**TASK TO CARRY OUT**
Print the data below verbatim, minus images.

**Items listed in a dataset**
◆ ◆ ◆ ◆ ◆ ◆ ◆

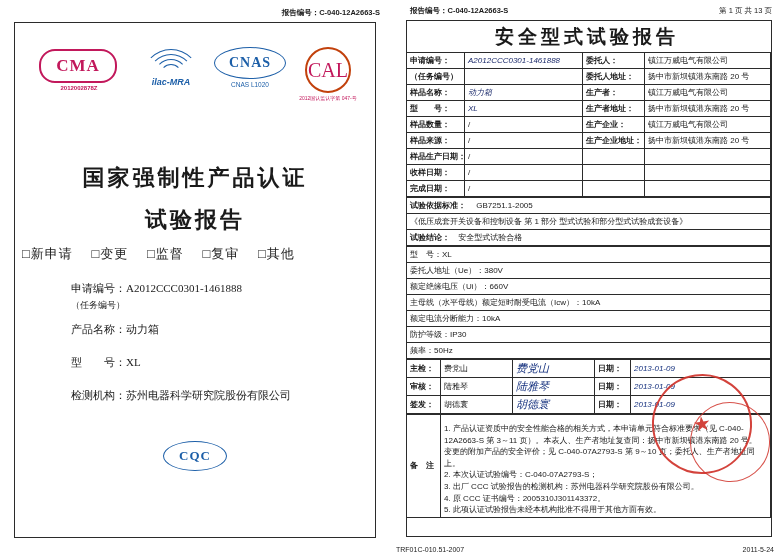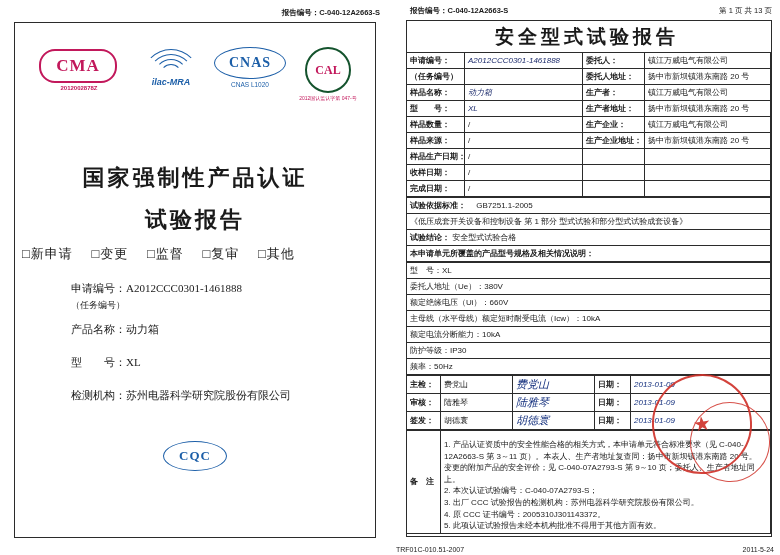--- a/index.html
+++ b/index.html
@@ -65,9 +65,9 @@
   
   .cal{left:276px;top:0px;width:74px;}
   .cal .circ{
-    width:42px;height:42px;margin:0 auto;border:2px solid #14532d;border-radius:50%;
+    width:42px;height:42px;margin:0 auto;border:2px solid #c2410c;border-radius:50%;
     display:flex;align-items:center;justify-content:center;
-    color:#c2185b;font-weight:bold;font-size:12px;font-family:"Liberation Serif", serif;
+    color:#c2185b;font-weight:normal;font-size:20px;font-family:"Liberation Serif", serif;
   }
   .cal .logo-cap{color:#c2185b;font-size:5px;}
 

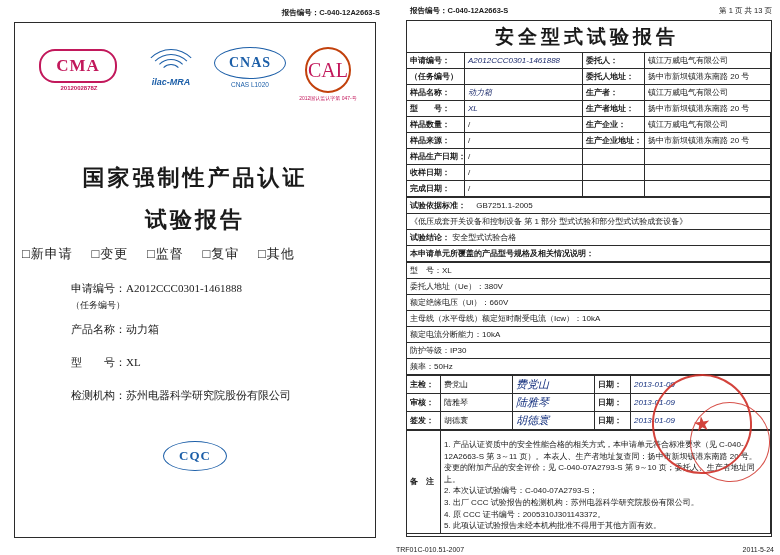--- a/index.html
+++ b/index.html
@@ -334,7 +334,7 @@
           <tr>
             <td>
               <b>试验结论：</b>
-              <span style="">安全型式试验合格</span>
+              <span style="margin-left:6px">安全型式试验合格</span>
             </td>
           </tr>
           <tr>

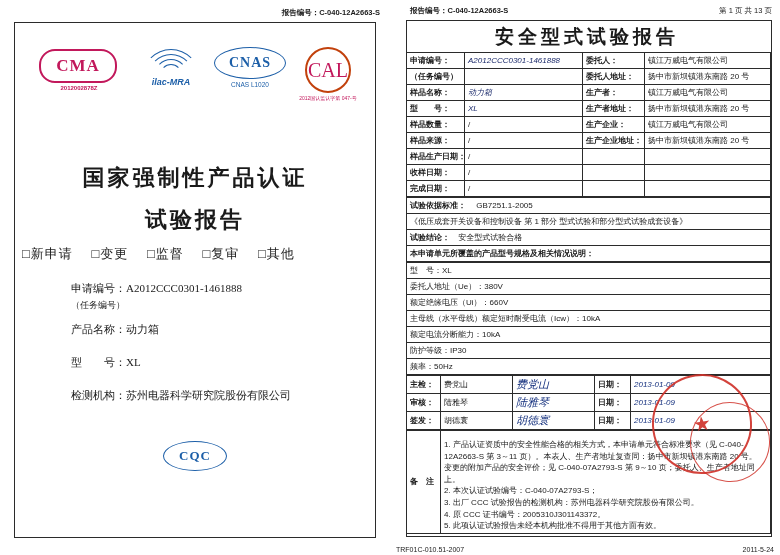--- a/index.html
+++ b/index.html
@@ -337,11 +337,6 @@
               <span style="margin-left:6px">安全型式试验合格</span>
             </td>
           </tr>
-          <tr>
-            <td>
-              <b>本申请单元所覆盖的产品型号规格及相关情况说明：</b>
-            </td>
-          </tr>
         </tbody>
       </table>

◆ ◆ ◆ ◆ ◆ ◆ ◆

**ANSWER BOX**
--- a/index.html
+++ b/index.html
@@ -65,9 +65,9 @@
   
   .cal{left:276px;top:0px;width:74px;}
   .cal .circ{
-    width:42px;height:42px;margin:0 auto;border:2px solid #14532d;border-radius:50%;
+    width:42px;height:42px;margin:0 auto;border:2px solid #c2410c;border-radius:50%;
     display:flex;align-items:center;justify-content:center;
-    color:#c2185b;font-weight:bold;font-size:12px;font-family:"Liberation Serif", serif;
+    color:#c2185b;font-weight:normal;font-size:20px;font-family:"Liberation Serif", serif;
   }
   .cal .logo-cap{color:#c2185b;font-size:5px;}
 

--- a/index.html
+++ b/index.html
@@ -334,7 +334,7 @@
           <tr>
             <td>
               <b>试验结论：</b>
-              <span style="">安全型式试验合格</span>
+              <span style="margin-left:6px">安全型式试验合格</span>
             </td>
           </tr>
           <tr>

--- a/index.html
+++ b/index.html
@@ -337,11 +337,6 @@
               <span style="margin-left:6px">安全型式试验合格</span>
             </td>
           </tr>
-          <tr>
-            <td>
-              <b>本申请单元所覆盖的产品型号规格及相关情况说明：</b>
-            </td>
-          </tr>
         </tbody>
       </table>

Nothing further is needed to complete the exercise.